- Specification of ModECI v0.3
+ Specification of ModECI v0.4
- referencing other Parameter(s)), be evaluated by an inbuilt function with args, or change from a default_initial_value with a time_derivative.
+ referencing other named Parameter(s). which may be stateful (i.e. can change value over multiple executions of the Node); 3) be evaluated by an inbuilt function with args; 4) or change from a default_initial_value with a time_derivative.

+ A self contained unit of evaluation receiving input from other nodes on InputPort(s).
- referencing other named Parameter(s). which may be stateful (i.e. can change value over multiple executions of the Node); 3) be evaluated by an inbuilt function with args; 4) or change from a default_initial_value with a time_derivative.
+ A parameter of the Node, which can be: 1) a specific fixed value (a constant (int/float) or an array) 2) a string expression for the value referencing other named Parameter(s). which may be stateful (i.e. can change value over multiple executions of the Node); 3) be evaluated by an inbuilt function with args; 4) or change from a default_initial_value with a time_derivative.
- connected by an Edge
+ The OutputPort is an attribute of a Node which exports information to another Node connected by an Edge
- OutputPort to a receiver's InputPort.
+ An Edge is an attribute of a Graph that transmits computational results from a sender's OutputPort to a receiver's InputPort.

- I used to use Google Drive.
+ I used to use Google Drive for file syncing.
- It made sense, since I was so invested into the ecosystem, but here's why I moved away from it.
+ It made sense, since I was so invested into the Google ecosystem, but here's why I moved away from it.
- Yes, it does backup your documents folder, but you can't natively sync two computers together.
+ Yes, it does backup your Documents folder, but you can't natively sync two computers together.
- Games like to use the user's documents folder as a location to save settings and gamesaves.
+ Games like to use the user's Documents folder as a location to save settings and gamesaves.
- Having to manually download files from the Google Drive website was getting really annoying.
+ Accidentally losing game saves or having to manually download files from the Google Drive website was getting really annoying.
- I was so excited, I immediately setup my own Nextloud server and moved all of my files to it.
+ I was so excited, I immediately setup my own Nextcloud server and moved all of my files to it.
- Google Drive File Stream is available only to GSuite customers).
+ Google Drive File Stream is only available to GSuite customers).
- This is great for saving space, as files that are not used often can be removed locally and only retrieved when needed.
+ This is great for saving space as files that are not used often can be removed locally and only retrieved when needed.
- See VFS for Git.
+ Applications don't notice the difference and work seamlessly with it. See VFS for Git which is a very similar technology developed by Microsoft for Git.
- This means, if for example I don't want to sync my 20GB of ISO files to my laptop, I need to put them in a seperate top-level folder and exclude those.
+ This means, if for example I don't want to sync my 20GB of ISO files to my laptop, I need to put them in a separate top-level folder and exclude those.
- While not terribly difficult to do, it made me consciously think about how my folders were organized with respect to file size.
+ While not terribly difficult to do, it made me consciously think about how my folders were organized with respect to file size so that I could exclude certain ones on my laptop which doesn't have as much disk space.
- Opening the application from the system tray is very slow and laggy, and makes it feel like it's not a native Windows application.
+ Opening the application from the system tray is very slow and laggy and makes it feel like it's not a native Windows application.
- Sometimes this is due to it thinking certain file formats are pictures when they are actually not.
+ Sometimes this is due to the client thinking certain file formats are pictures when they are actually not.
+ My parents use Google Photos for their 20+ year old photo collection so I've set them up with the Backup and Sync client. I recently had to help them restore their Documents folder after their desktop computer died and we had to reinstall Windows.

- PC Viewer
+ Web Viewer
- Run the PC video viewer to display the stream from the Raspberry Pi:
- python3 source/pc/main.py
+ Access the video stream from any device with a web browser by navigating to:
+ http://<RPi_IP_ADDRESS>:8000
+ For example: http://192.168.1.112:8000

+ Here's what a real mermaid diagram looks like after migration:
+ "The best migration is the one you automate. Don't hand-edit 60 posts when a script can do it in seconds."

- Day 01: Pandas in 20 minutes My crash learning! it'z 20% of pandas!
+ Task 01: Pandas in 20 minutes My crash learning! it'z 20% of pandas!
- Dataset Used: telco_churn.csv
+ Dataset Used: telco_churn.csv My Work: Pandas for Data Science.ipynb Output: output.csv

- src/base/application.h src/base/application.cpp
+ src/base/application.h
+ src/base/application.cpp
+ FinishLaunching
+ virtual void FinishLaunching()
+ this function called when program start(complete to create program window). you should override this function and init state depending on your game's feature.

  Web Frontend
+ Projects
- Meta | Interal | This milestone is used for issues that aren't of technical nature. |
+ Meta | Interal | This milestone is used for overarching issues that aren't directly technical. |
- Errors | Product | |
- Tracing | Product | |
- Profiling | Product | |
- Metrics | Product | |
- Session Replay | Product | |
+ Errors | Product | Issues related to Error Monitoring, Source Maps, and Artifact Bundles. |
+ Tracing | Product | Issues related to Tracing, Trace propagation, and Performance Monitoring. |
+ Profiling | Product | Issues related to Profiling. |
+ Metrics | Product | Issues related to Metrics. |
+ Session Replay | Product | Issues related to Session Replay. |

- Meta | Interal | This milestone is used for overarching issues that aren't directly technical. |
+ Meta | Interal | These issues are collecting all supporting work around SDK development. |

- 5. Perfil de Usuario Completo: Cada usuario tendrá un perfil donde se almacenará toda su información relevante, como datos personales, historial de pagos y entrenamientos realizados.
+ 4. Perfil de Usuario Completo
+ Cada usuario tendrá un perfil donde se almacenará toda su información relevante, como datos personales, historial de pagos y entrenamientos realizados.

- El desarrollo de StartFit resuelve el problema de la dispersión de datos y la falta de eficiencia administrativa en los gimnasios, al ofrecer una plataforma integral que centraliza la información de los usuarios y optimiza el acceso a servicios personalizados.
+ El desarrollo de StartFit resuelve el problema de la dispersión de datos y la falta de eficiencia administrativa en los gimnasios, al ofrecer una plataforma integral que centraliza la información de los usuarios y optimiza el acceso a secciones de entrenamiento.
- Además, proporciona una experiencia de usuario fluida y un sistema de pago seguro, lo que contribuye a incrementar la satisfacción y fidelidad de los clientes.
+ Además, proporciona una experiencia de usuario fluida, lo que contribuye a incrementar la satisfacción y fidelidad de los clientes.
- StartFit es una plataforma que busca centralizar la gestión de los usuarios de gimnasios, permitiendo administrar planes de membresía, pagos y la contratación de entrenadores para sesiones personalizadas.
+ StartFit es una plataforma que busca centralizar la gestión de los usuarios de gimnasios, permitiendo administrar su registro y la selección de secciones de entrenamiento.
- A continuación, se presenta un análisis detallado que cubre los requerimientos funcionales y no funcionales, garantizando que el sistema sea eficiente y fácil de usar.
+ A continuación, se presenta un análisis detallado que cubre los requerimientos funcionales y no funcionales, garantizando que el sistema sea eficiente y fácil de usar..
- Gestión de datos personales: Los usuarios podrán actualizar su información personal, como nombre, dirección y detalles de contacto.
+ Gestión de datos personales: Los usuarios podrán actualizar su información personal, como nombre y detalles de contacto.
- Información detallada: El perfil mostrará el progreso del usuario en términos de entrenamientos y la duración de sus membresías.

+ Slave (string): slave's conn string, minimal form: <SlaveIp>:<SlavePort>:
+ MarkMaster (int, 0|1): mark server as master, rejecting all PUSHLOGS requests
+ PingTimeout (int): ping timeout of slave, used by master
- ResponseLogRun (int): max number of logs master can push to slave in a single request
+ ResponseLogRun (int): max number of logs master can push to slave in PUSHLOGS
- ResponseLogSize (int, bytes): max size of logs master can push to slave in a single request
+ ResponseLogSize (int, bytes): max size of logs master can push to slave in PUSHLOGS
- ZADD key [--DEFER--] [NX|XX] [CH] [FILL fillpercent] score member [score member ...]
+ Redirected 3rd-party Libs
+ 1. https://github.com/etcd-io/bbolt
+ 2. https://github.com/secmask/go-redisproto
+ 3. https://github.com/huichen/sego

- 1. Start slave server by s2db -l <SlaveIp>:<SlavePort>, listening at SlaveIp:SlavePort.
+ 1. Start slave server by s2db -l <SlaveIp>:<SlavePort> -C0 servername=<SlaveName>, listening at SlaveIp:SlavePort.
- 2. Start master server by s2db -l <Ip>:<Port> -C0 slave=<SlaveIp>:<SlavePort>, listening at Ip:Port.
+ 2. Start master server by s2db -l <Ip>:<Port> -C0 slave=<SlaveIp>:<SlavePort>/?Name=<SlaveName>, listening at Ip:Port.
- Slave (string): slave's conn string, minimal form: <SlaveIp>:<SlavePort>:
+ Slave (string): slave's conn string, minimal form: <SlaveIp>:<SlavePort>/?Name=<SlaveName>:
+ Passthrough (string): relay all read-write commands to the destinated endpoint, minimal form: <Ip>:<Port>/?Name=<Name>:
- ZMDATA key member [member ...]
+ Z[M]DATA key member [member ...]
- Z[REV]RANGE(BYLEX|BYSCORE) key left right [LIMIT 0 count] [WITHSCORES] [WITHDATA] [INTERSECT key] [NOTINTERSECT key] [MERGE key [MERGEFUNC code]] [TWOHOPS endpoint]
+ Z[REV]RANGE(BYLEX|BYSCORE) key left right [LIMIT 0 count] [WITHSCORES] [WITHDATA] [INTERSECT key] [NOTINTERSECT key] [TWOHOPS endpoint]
■ ■ ■ ■ ■
To do
Only an exact copy of the lines from the beginning of the listing through the line with "- Having to", both included, belongs in the answer.

Response below
- Specification of ModECI v0.3
+ Specification of ModECI v0.4
- referencing other Parameter(s)), be evaluated by an inbuilt function with args, or change from a default_initial_value with a time_derivative.
+ referencing other named Parameter(s). which may be stateful (i.e. can change value over multiple executions of the Node); 3) be evaluated by an inbuilt function with args; 4) or change from a default_initial_value with a time_derivative.

+ A self contained unit of evaluation receiving input from other nodes on InputPort(s).
- referencing other named Parameter(s). which may be stateful (i.e. can change value over multiple executions of the Node); 3) be evaluated by an inbuilt function with args; 4) or change from a default_initial_value with a time_derivative.
+ A parameter of the Node, which can be: 1) a specific fixed value (a constant (int/float) or an array) 2) a string expression for the value referencing other named Parameter(s). which may be stateful (i.e. can change value over multiple executions of the Node); 3) be evaluated by an inbuilt function with args; 4) or change from a default_initial_value with a time_derivative.
- connected by an Edge
+ The OutputPort is an attribute of a Node which exports information to another Node connected by an Edge
- OutputPort to a receiver's InputPort.
+ An Edge is an attribute of a Graph that transmits computational results from a sender's OutputPort to a receiver's InputPort.

- I used to use Google Drive.
+ I used to use Google Drive for file syncing.
- It made sense, since I was so invested into the ecosystem, but here's why I moved away from it.
+ It made sense, since I was so invested into the Google ecosystem, but here's why I moved away from it.
- Yes, it does backup your documents folder, but you can't natively sync two computers together.
+ Yes, it does backup your Documents folder, but you can't natively sync two computers together.
- Games like to use the user's documents folder as a location to save settings and gamesaves.
+ Games like to use the user's Documents folder as a location to save settings and gamesaves.
- Having to manually download files from the Google Drive website was getting really annoying.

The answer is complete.